Among the entries below, copy only the span from the line containing "color: #0c4a6e ->" through the line containing "left: 363px ->". Do so exactly, and skip the pictures.

§ Input data:
■ ■ ■ ■

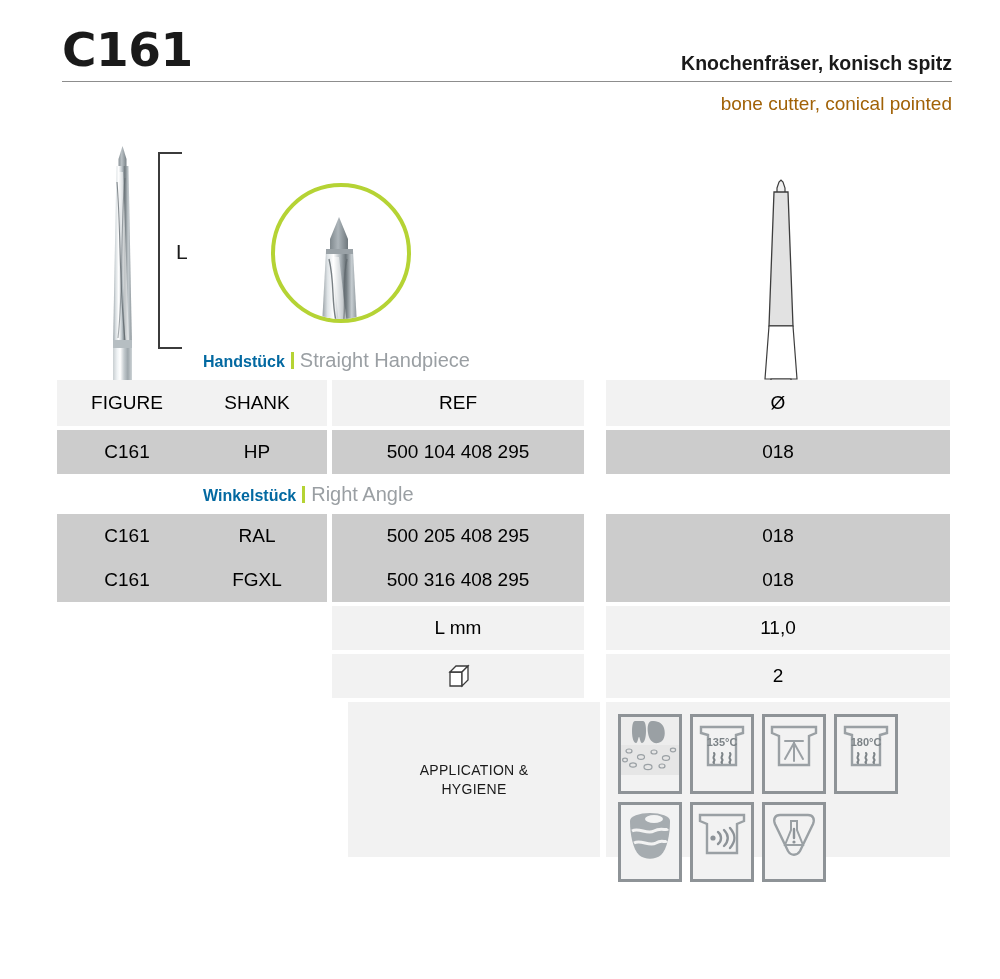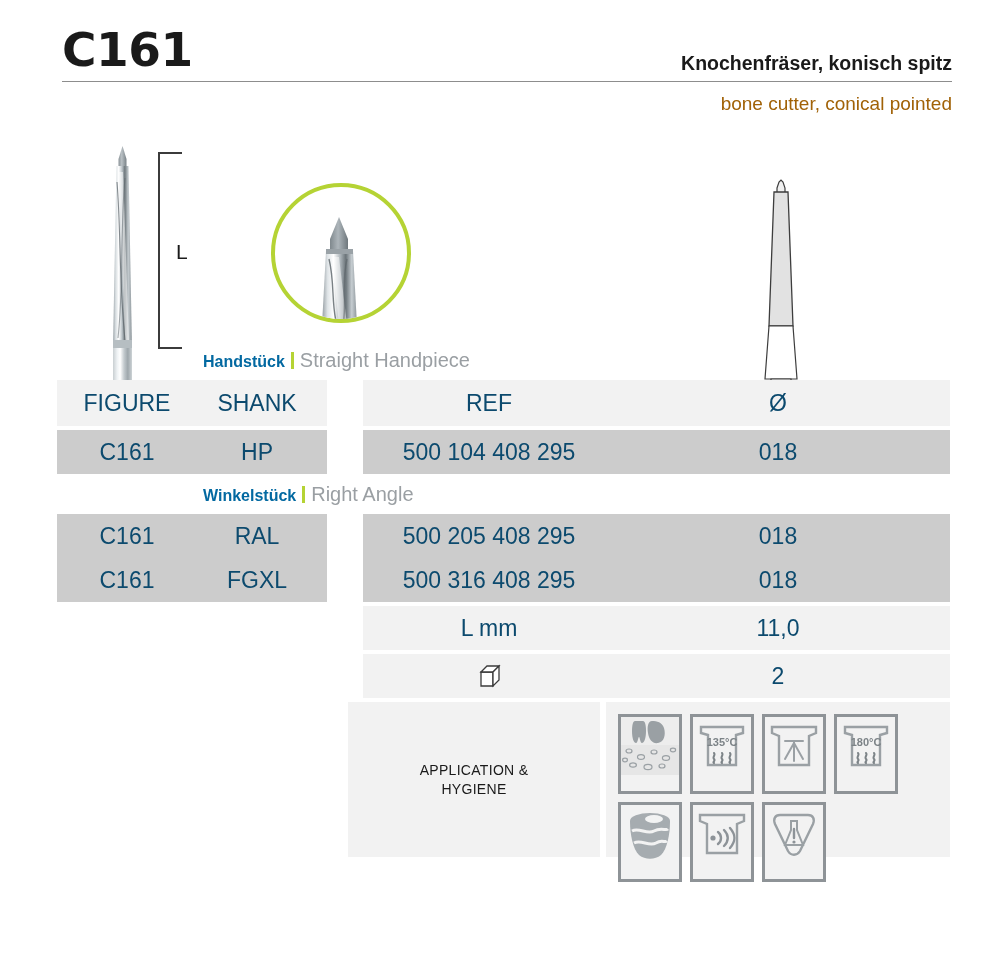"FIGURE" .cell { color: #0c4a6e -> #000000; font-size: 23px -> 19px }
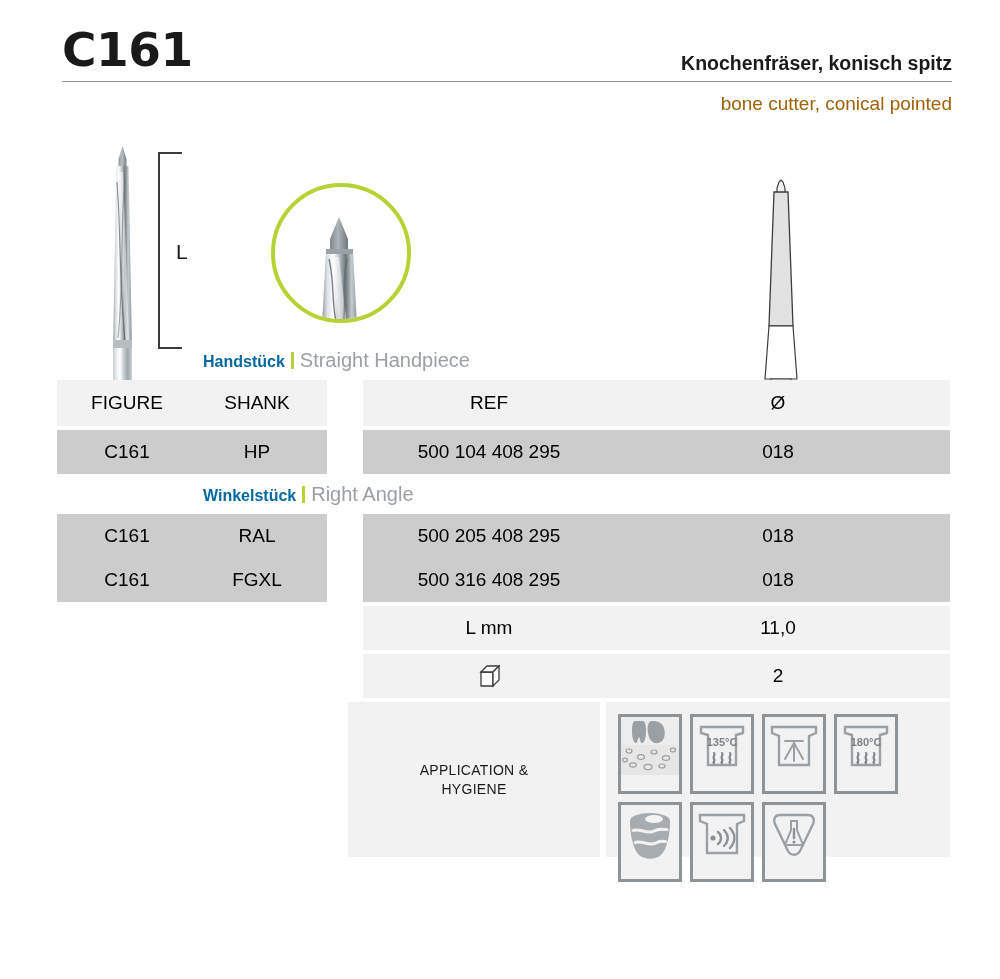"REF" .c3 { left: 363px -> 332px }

■ ■ ■ ■

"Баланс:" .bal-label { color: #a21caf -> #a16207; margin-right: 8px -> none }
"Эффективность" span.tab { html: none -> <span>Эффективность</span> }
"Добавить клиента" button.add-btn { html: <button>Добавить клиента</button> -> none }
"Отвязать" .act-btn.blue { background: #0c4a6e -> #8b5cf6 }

■ ■ ■ ■

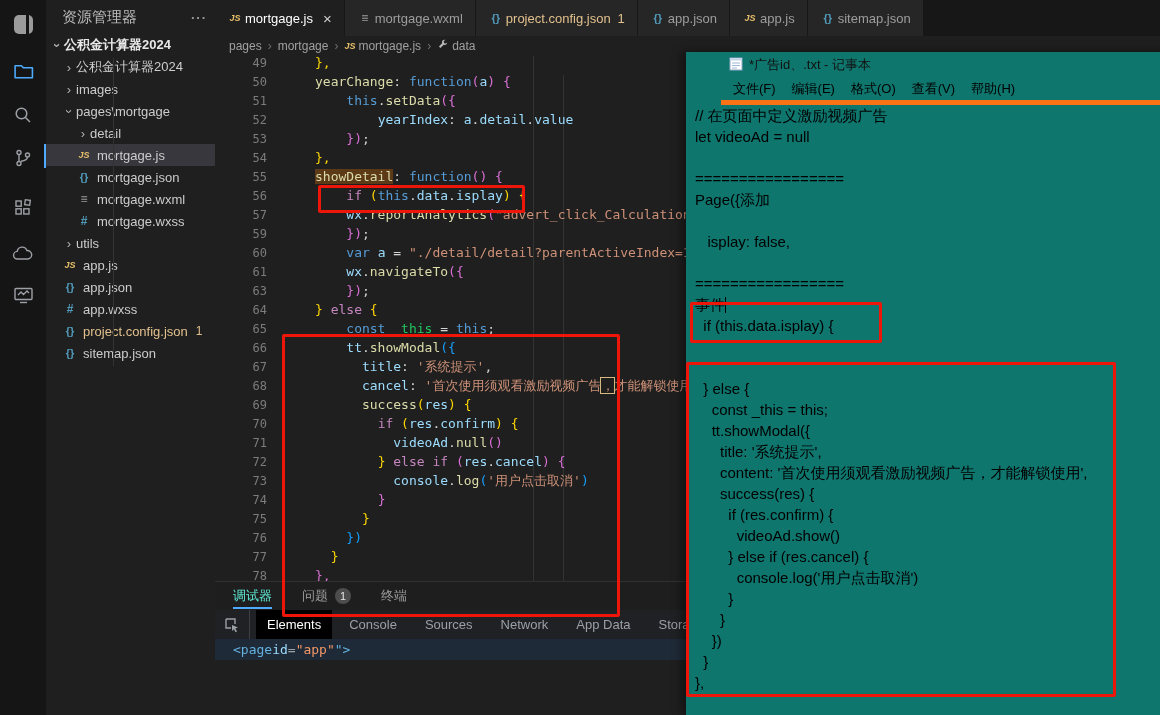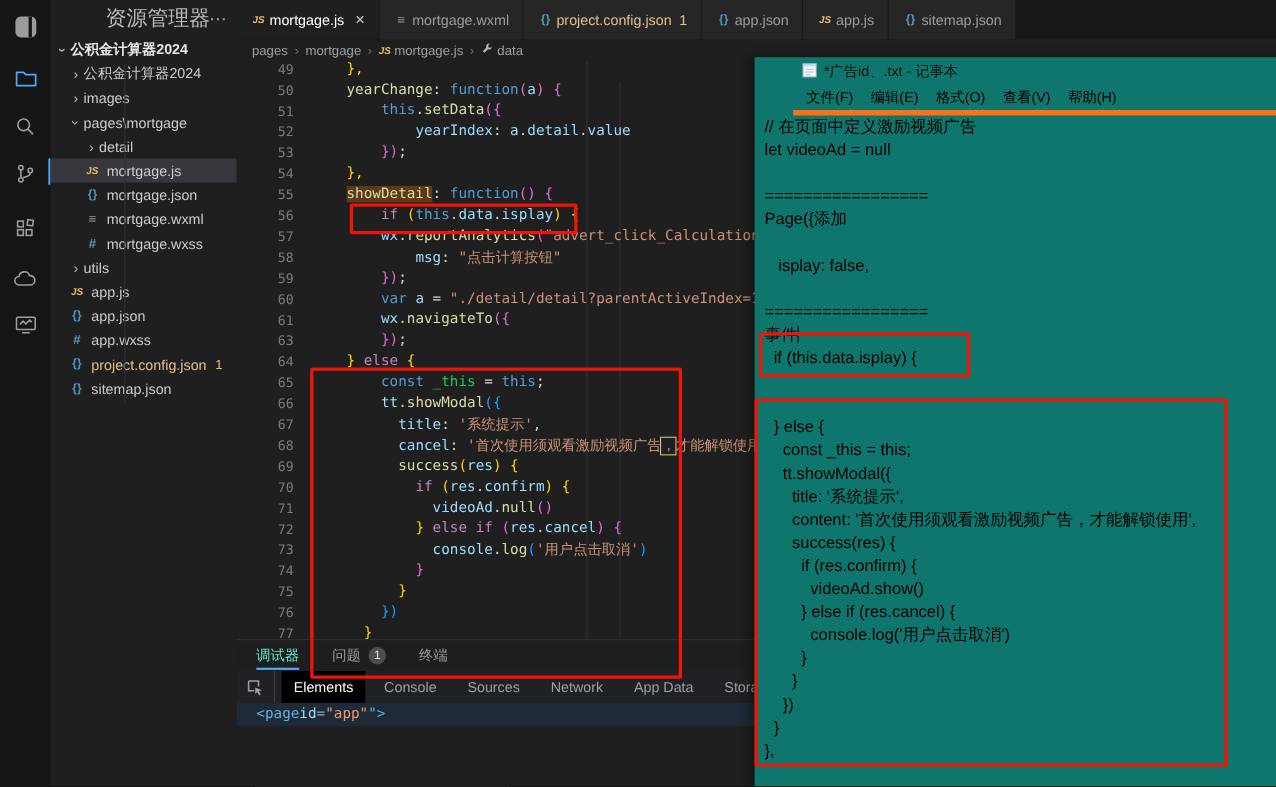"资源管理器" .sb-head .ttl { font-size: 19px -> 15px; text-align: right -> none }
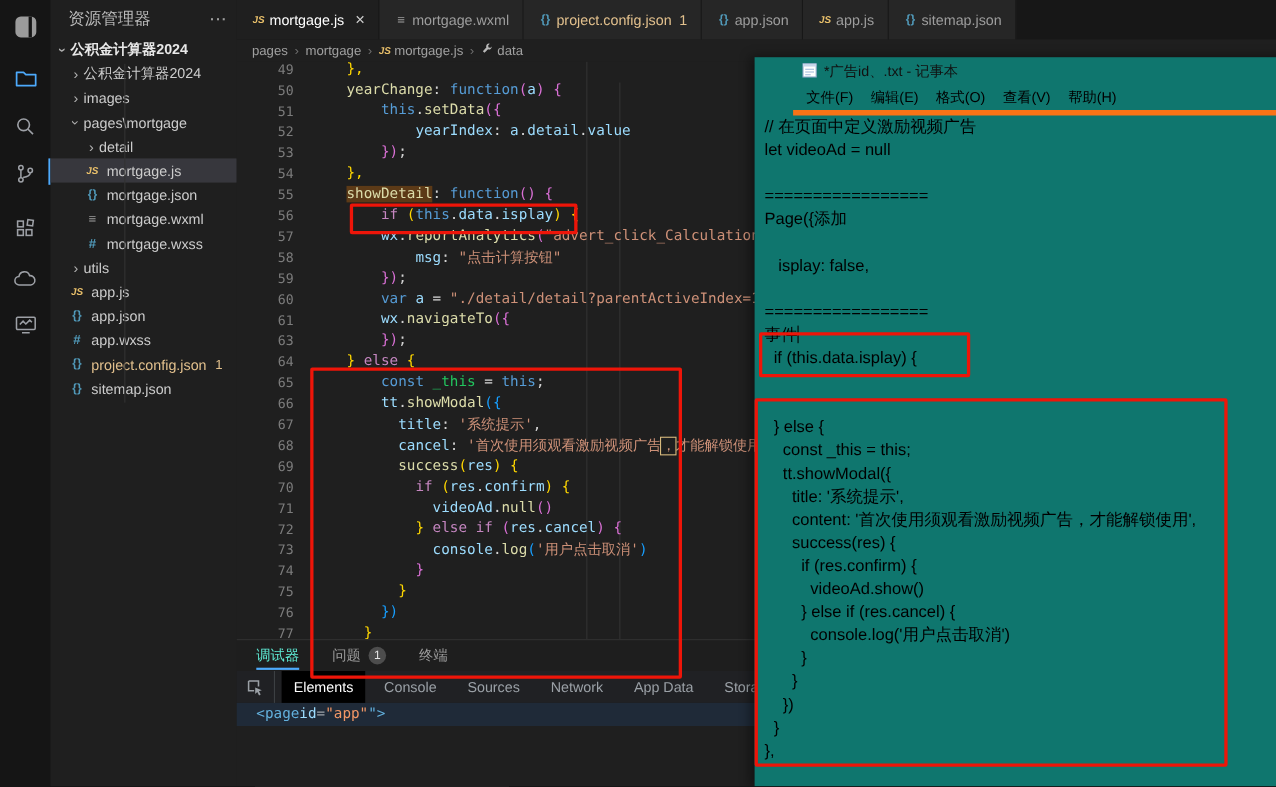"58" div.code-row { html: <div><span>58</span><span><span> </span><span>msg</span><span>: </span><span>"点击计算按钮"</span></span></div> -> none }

■ ■ ■ ■

§ Exercise answer:
"FIGURE" .cell { color: #0c4a6e -> #000000; font-size: 23px -> 19px }
"REF" .c3 { left: 363px -> 332px }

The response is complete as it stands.